- **Modification records**
※ ※ ※
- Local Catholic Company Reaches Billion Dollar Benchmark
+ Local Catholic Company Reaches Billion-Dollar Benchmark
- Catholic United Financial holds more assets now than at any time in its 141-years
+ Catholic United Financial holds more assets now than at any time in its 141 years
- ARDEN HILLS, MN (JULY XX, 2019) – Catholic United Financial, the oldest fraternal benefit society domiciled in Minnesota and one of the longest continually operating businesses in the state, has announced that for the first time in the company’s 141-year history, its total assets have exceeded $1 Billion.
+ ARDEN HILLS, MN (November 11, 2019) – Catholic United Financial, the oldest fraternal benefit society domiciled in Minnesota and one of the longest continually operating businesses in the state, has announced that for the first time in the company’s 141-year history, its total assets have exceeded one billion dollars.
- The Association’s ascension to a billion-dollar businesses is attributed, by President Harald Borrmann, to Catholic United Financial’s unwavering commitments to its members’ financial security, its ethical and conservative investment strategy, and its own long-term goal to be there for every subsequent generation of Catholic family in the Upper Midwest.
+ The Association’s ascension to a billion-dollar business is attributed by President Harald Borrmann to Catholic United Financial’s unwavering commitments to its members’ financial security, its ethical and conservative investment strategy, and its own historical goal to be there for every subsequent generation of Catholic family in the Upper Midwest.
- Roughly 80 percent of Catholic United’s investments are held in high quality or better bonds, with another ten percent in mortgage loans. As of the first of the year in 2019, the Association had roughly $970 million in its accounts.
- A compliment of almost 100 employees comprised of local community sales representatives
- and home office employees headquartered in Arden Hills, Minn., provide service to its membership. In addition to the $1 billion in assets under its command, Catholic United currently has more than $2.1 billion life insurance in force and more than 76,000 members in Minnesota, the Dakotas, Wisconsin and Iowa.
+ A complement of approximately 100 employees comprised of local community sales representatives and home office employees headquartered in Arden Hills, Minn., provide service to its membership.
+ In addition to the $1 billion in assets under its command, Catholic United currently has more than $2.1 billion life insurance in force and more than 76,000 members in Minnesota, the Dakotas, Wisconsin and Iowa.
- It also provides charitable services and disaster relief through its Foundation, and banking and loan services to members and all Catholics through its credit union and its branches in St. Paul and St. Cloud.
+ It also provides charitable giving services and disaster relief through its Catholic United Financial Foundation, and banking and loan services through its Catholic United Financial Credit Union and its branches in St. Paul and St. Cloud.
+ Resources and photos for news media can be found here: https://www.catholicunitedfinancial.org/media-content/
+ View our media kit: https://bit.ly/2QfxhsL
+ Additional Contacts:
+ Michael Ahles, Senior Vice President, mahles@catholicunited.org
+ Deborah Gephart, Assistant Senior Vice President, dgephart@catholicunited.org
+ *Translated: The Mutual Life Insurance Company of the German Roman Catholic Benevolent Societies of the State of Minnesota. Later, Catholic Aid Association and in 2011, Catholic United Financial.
※ ※ ※
- **Task requirements**
The lines from the one containing "Vice President, dgephart@catholicunited.org" through the last line of the records are the answer; set them down exactly and add nothing.

- **Output of the exercise**
+ Deborah Gephart, Assistant Senior Vice President, dgephart@catholicunited.org
+ *Translated: The Mutual Life Insurance Company of the German Roman Catholic Benevolent Societies of the State of Minnesota. Later, Catholic Aid Association and in 2011, Catholic United Financial.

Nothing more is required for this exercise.